What this task involves
For the entries below, state how many lines include the string "aims", and write nothing besides that number.

Data to examine
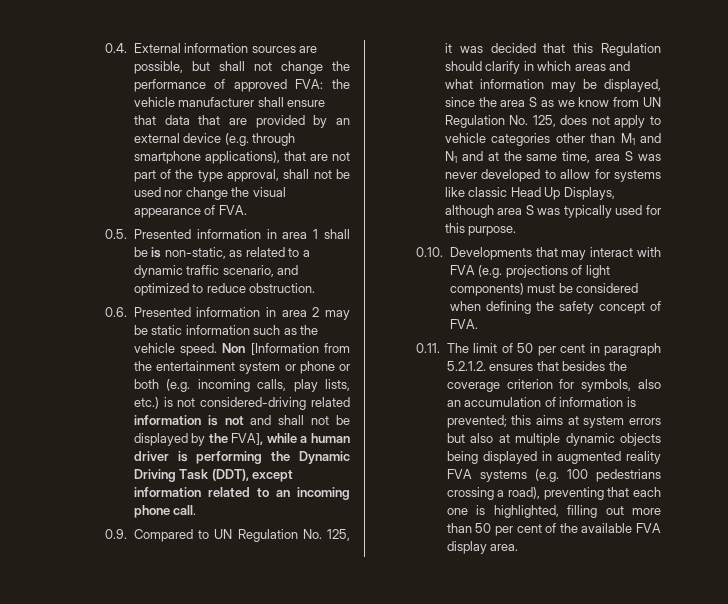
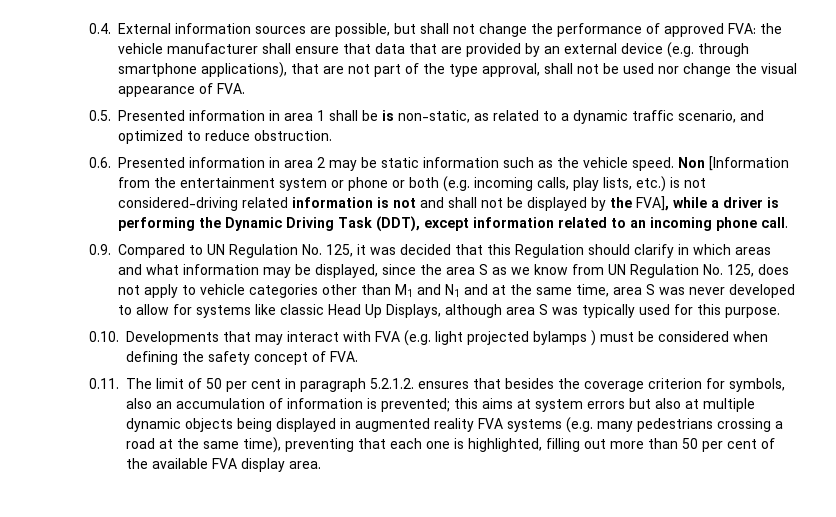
- Non [Information from the entertainment system or phone or both (e.g. incoming calls, play lists, etc.) is not considered-driving related information is not and shall not be displayed by the FVA], while a human driver is performing the Dynamic Driving Task (DDT), except information related to an incoming phone call.
+ Non [Information from the entertainment system or phone or both (e.g. incoming calls, play lists, etc.) is not considered-driving related information is not and shall not be displayed by the FVA], while a driver is performing the Dynamic Driving Task (DDT), except information related to an incoming phone call.
- 0.10. Developments that may interact with FVA (e.g. projections of light components) must be considered when defining the safety concept of FVA.
+ 0.10. Developments that may interact with FVA (e.g. light projected bylamps ) must be considered when defining the safety concept of FVA.
- this aims at system errors but also at multiple dynamic objects being displayed in augmented reality FVA systems (e.g. 100 pedestrians crossing a road), preventing that each one is highlighted, filling out more than 50 per cent of the available FVA display area.
+ this aims at system errors but also at multiple dynamic objects being displayed in augmented reality FVA systems (e.g. many pedestrians crossing a road at the same time), preventing that each one is highlighted, filling out more than 50 per cent of the available FVA display area.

Response area
2